House debates

Monday, 9 February 2026

Private Members' Business

National Skills Agreement

5:26 pm

Photo of Claire ClutterhamClaire Clutterham (Sturt, Australian Labor Party) Share this | Hansard source

Australia is building and growing, South Australia is building and growing and my electorate of Sturt is also building and growing. Whether it be the Osborne Shipyard, home to the future build of the AUKUS SSN class submarines, the landmark housing developments in the northern and inner-city parts of Adelaide, the new Women's and Children's Hospital or the Torrens to Darlington Road upgrade, South Australia is building. The hospital, houses, roads and submarines do not build themselves. Skilled workers build them, and skilled workers educate the children of those workers who are doing the building. Skilled workers care for the ageing parents of those workers who are doing the building. South Australia may be the beating heart of AUKUS, but AUKUS is a national endeavour requiring effort and dedication across the country, and programs like AUKUS, so critical for our national security and our prosperity, require a skilled workforce.

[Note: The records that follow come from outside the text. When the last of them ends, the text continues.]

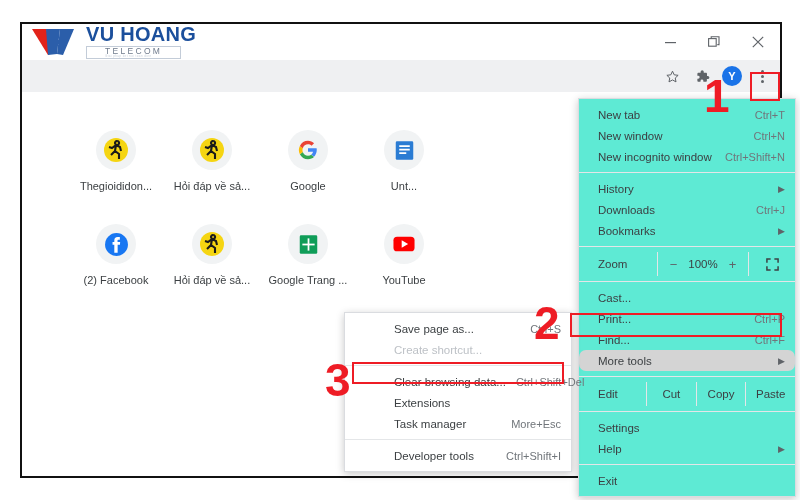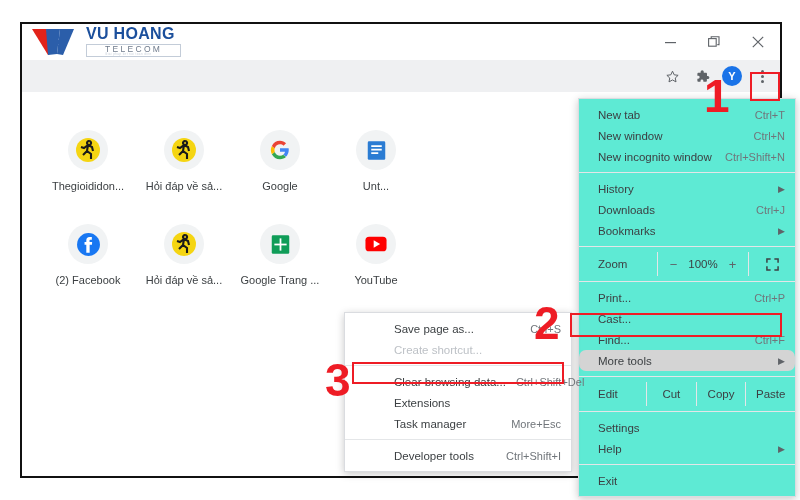"VU HOANG" #brand-name { font-size: 16px -> 20px }
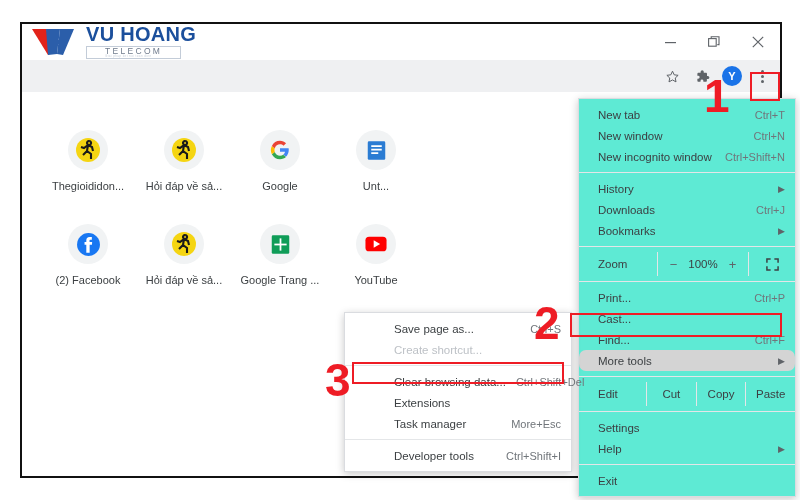"Thegioididon..." .tile-row { padding-left: 18px -> 46px }
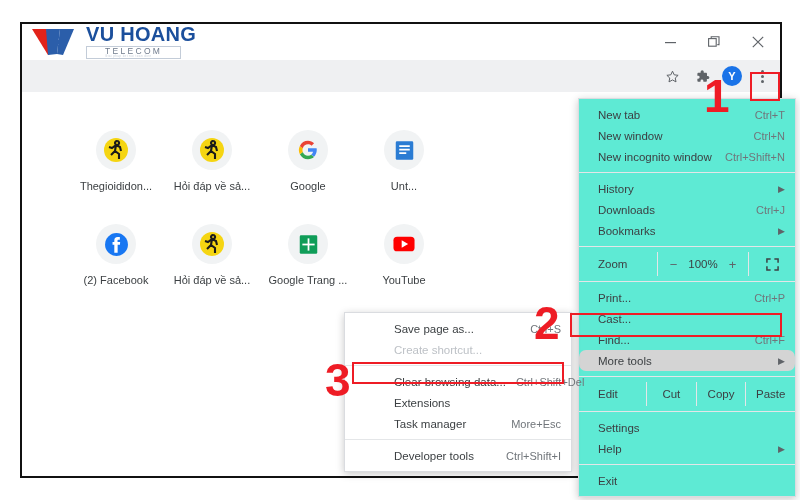"Print..." div.mi { order: before "Cast..." -> after "Cast..." }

That is why the Albanese Labor government is bringing states and territories together to improve vocational education and training and build the skilled workforce our country needs for the future. Skills shortages will leave our country behind, and that is why this future-focused government has prosecuted the National Skills Agreement, which was designed to directly target industries with the most critical skill shortages. This five-year agreement releasing up to $34 billion to strengthen the VET system is a landmark investment in productivity and future economic security. The data tells us that the percentage of occupations suffering from a skill shortage has dropped to 29 per cent in 2025 from 36 per cent in 2023. Skills shortages in these critical industries are at their lowest level in three years, and these industries are critical. They are housing, care, support services, clean energy and digital capability.

The National Skills Agreement is not just a bucket of funding; it is a complete reset of how the future workforce is trained for these critical industries. Since 1 January 2024, $135 million in policy funding has been paid to the states and territories and $225 million has been announced through the National Skills Agreement to be matched by the states and territories to establish 14 TAFE centres of excellence, which are central to delivering a refreshed and strengthened VET sector. In my home state of South Australia, TAFE SA is leading with the Centre of Excellence in Early Childhood Education and Care and with the National Security TAFE Centre of Excellence in a joint initiative between the Australian government and the South Australian government. A key feature of these TAFE centres of excellence is the partnerships they are fostering with university, industry, unions, jobs and skills councils, and other TAFEs across Australia. Partnerships with industry are particularly important, because it is these partnerships that lead to work-ready graduates who are not just highly skilled in their field but are ready to hit the ground running from day one.

Labor is the party of skills, and Labor is also the party of free TAFE. It is not true that, if you receive something for free, you don't value it. Ask the 725,000 students, 62 per cent of whom are women, who have enrolled in free TAFE places, including the 24,000 in my electorate of Sturt, whether they value the opportunity to achieve a meaningful qualification that will lead to a well-paid, secure job in a critical industry. They value it. Ask the students who typically face barriers to education and training—such as women, economically disadvantaged students and Aboriginal and Torres Strait Islander persons—whether they value the opportunity to participate in the education system, then participate in the paid workforce, providing a better life for their families and doing something for themselves. They value it. And ask everyday, reasonable Australians whether they value having highly-skilled workers to build the houses we urgently need, to educate young children, to care for elderly family members, to assist in the transition to renewable energy, and to contribute to the largest defence project in Australian history with transformative, generational opportunity for industrial and strategic advancement. Australians value it. Free TAFE is valued by all who touch it and all who directly or indirectly benefit from it.